Larangan Menzalimi Saudara Seiman
Rasulullah SAW memberikan batasan yang sangat jelas mengenai hak-hak seorang Muslim. Dalam sebuah hadis yang diriwayatkan oleh Abu Dawud, beliau bersabda:
“Setiap Muslim atas Muslim lainnya adalah haram darahnya, hartanya, dan kehormatannya. Cukuplah seseorang dikatakan melakukan keburukan jika ia merendahkan saudaranya sesama Muslim.”
Hadis ini mengingatkan kita bahwa menyakiti fisik, merampas harta, hingga mencoreng nama baik saudara seiman adalah tindakan yang dilarang keras dalam agama.
Keadilan Tanpa Pandang Bulu
Islam juga mengajarkan bahwa keadilan berlaku untuk seluruh umat manusia, tanpa memandang latar belakang keyakinannya. Jangan pernah merasa bebas berbuat semena-mena kepada mereka yang berbeda iman.

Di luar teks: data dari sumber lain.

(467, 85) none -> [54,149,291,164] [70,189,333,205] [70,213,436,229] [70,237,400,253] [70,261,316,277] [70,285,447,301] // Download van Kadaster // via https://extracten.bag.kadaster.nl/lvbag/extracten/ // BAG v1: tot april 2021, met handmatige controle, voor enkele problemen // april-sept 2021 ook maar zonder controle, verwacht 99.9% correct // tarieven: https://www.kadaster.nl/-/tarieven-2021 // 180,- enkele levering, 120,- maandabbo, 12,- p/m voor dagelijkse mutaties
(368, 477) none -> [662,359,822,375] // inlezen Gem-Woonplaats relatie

Perlu diingat bahwa doa orang yang terzalimi memiliki “jalur khusus” untuk dikabulkan oleh Allah SWT.
Rasulullah SAW memberikan peringatan keras:
“Waspadalah terhadap doa orang yang terzalimi, karena sesungguhnya tidak ada hijab (penghalang) antara doanya dengan Allah.” (HR. Bukhari)
Kalimat ini menegaskan bahwa Allah Maha Mendengar rintihan hamba-Nya yang disakiti, terlepas dari apa pun status agamanya.
Mengadu Hanya kepada Allah
Jika saat ini Anda merasa sedang berada dalam posisi yang dizalimi, janganlah membalas dengan keburukan yang serupa. Kembalikanlah segalanya kepada Allah SWT, Zat Yang Maha Melindungi dan Maha Mengetahui segala sesuatu yang tersembunyi. Yakinlah bahwa tidak ada satu pun kekuatan di dunia ini yang sanggup menandingi kekuasaan-Nya.
Untaian Doa Saat Menghadapi Kezaliman
Terdapat dua doa utama dari para nabi yang bisa kita amalkan saat menghadapi tekanan atau perlakuan buruk dari orang lain:
1. Doa Nabi Musa AS (QS. Al-Qashas: 21) Doa ini dibaca saat Nabi Musa memohon perlindungan dari kejaran pasukan Fir’aun:
رَبِّ نَجِّنِىۡ مِنَ الۡقَوۡمِ الظّٰلِمِيۡنَ
“Ya Tuhanku, selamatkanlah aku dari orang-orang yang zalim itu.”
2. Doa Nabi Yunus AS (QS. Al-Anbiya: 87) Doa ini dibaca saat beliau berada dalam kesulitan besar di dalam perut ikan paus. Doa ini mengandung pengakuan akan kebesaran Allah dan permohonan ampun atas kekhilafan diri:
لَّاۤ اِلٰهَ اِلَّاۤ اَنۡتَ سُبۡحٰنَكَ ۖ اِنِّىۡ كُنۡتُ مِنَ الظّٰلِمِيۡنَ
“Tidak ada Tuhan selain Engkau, Mahasuci Engkau. Sesungguhnya aku termasuk orang-orang yang zalim.”
Semoga dengan memahami hakikat keadilan ini, kita terhindar dari perilaku menzalimi orang lain dan senantiasa berada dalam perlindungan-Nya saat menghadapi ujian kehidupan.